*** Block opens ***
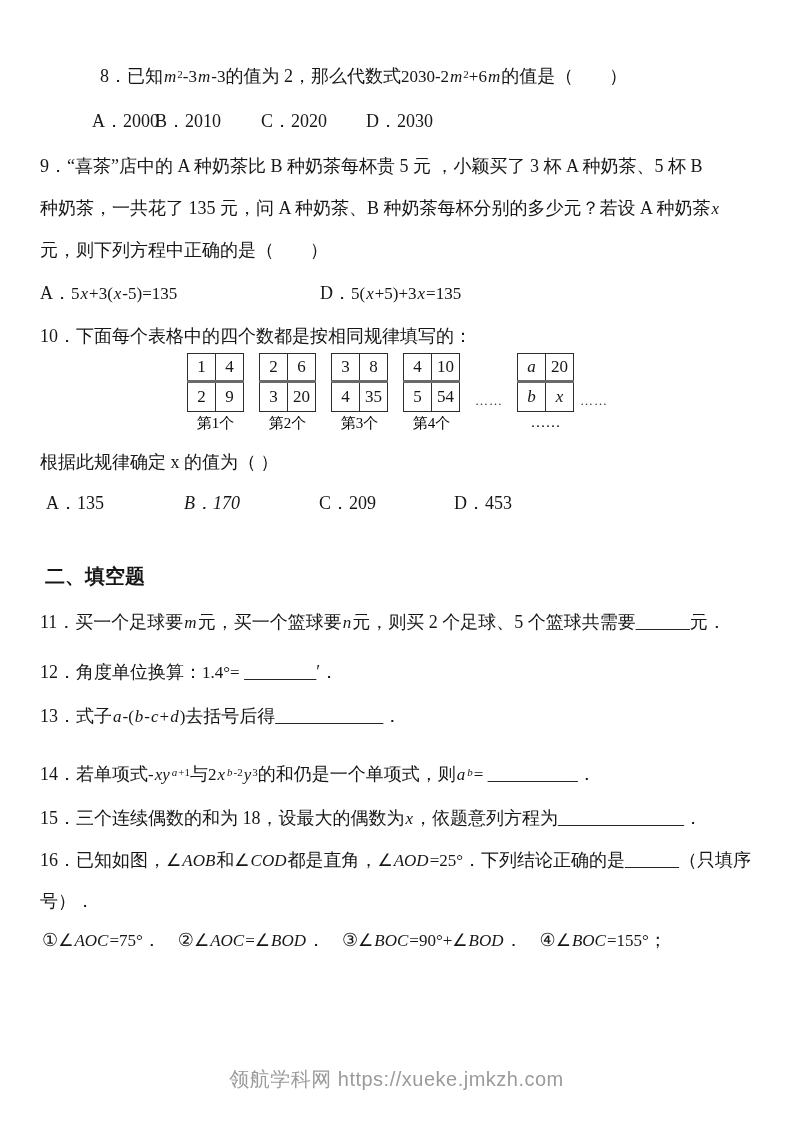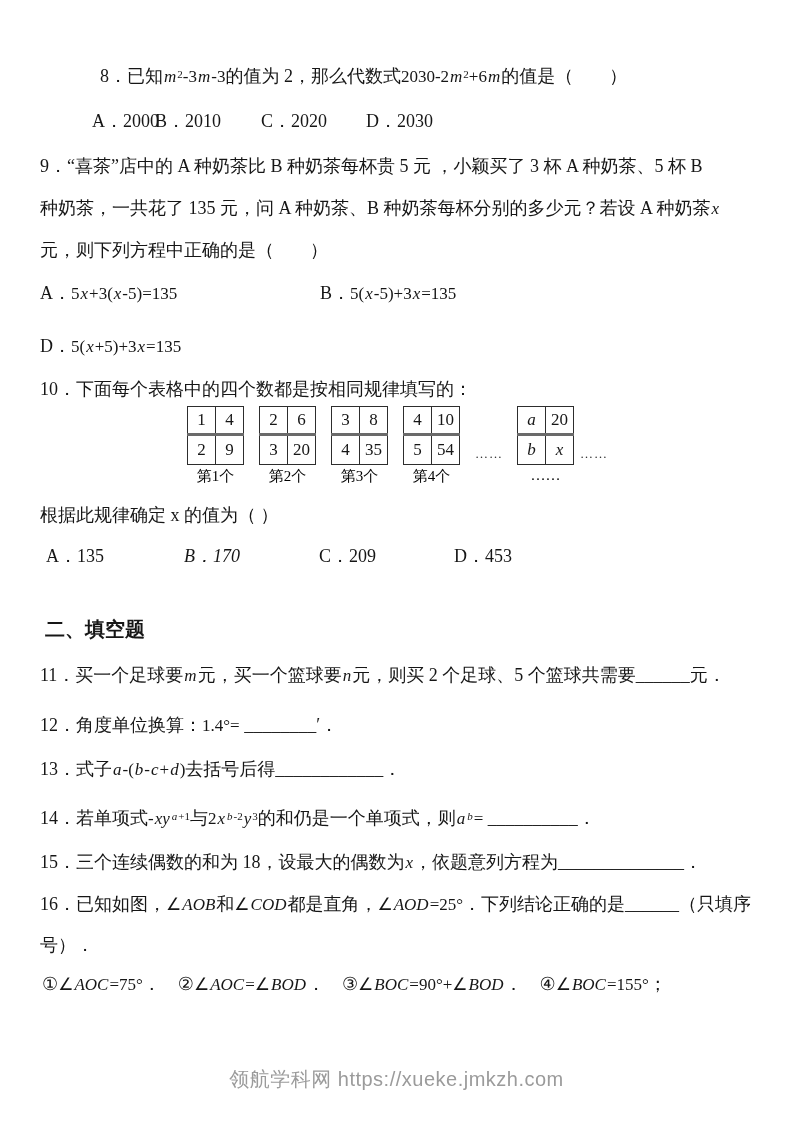"B．5(x-5)+3x=135" span.opt { html: <span>B．<span>5(<i>x</i>-5)+3<i>x</i>=135</span></span> -> none }
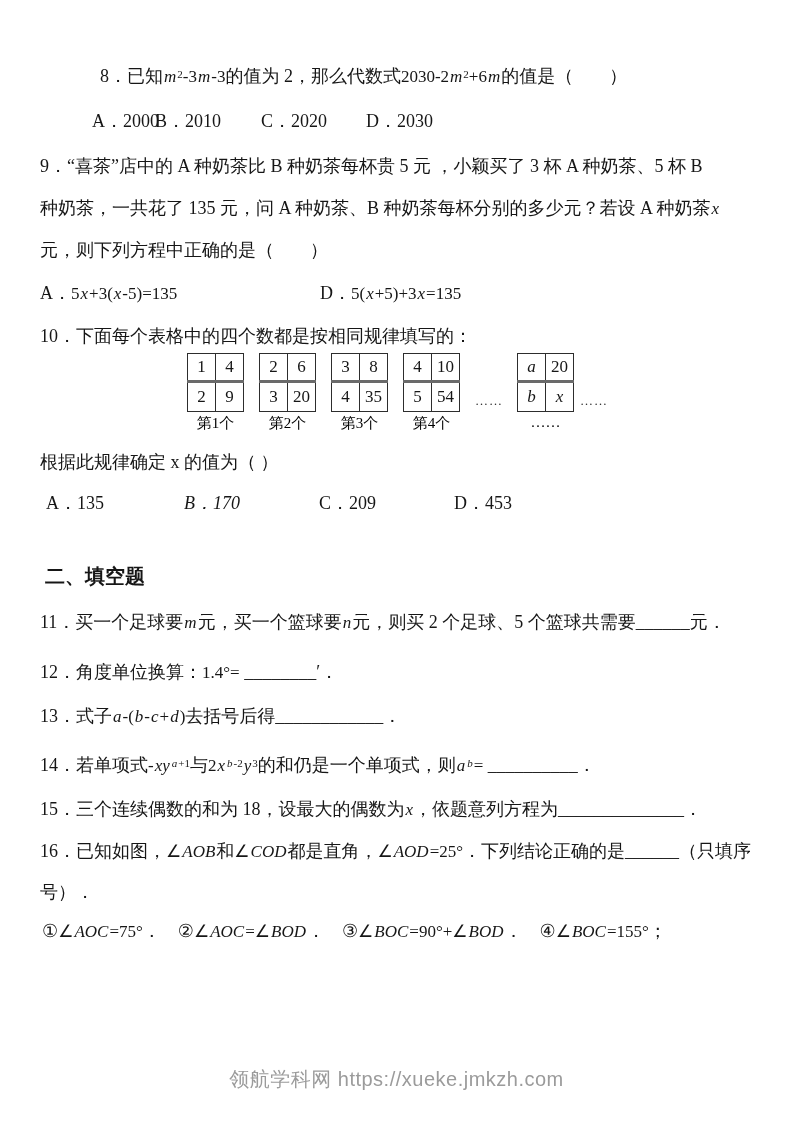"14．若单项式-xy a+1与2x b-2y3的和仍是一个单项式，则a b=" .q14 { margin-top: 20px -> 29px }
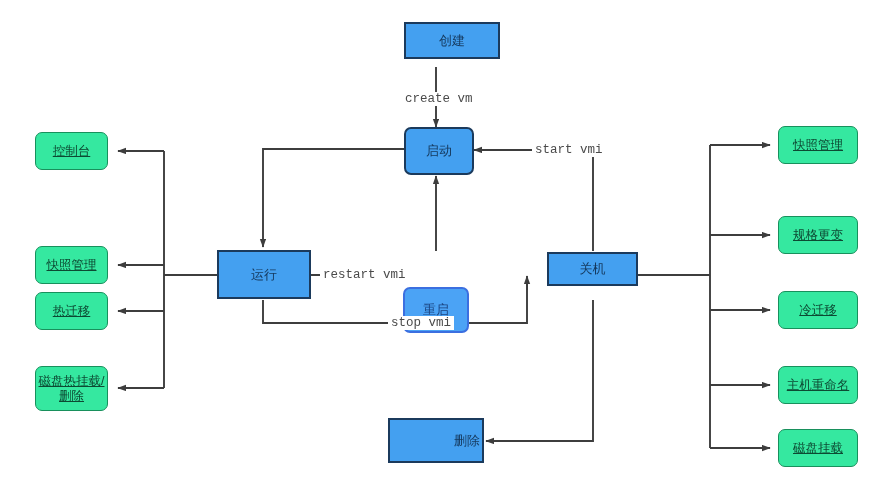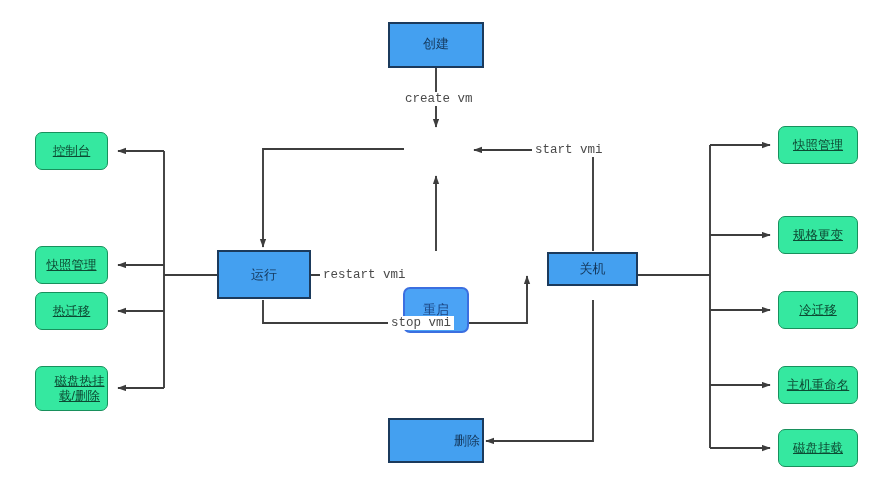"创建" div.node { font-family: Liberation Mono, monospace -> none; height: 46px -> 37px; left: 388px -> 404px }
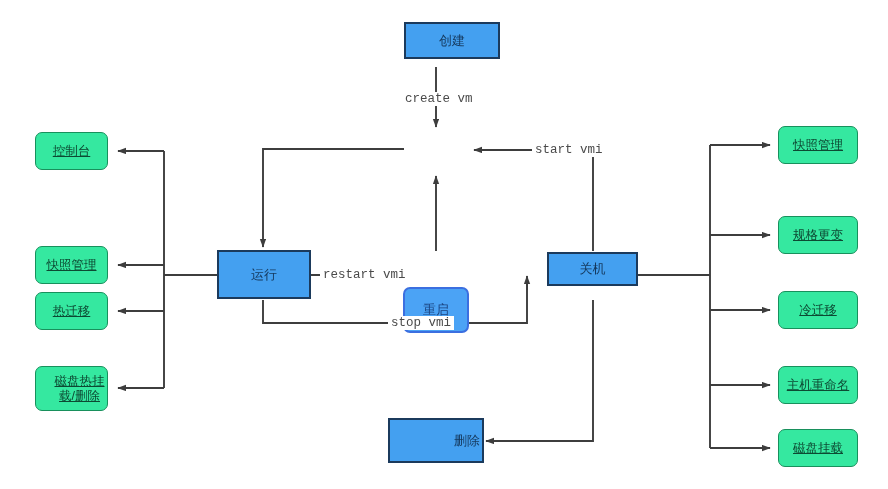"启动" div.node { html: none -> <div> <span>启动</span> </div> }
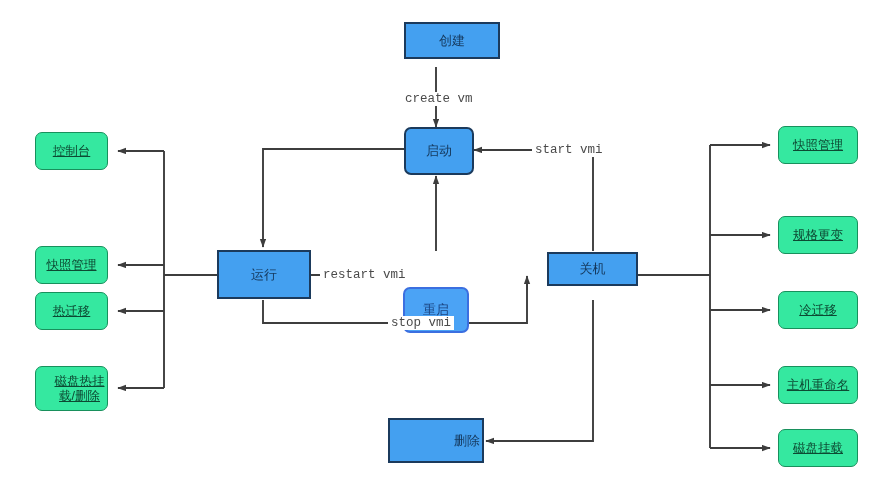"磁盘热挂载/删除" div.node { padding-left: 16px -> none }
*** Block closes ***
Reproduce every line above word for word; no images.

> _YOUR RESPONSE_
"B．5(x-5)+3x=135" span.opt { html: <span>B．<span>5(<i>x</i>-5)+3<i>x</i>=135</span></span> -> none }
"14．若单项式-xy a+1与2x b-2y3的和仍是一个单项式，则a b=" .q14 { margin-top: 20px -> 29px }
"创建" div.node { font-family: Liberation Mono, monospace -> none; height: 46px -> 37px; left: 388px -> 404px }
"启动" div.node { html: none -> <div> <span>启动</span> </div> }
"磁盘热挂载/删除" div.node { padding-left: 16px -> none }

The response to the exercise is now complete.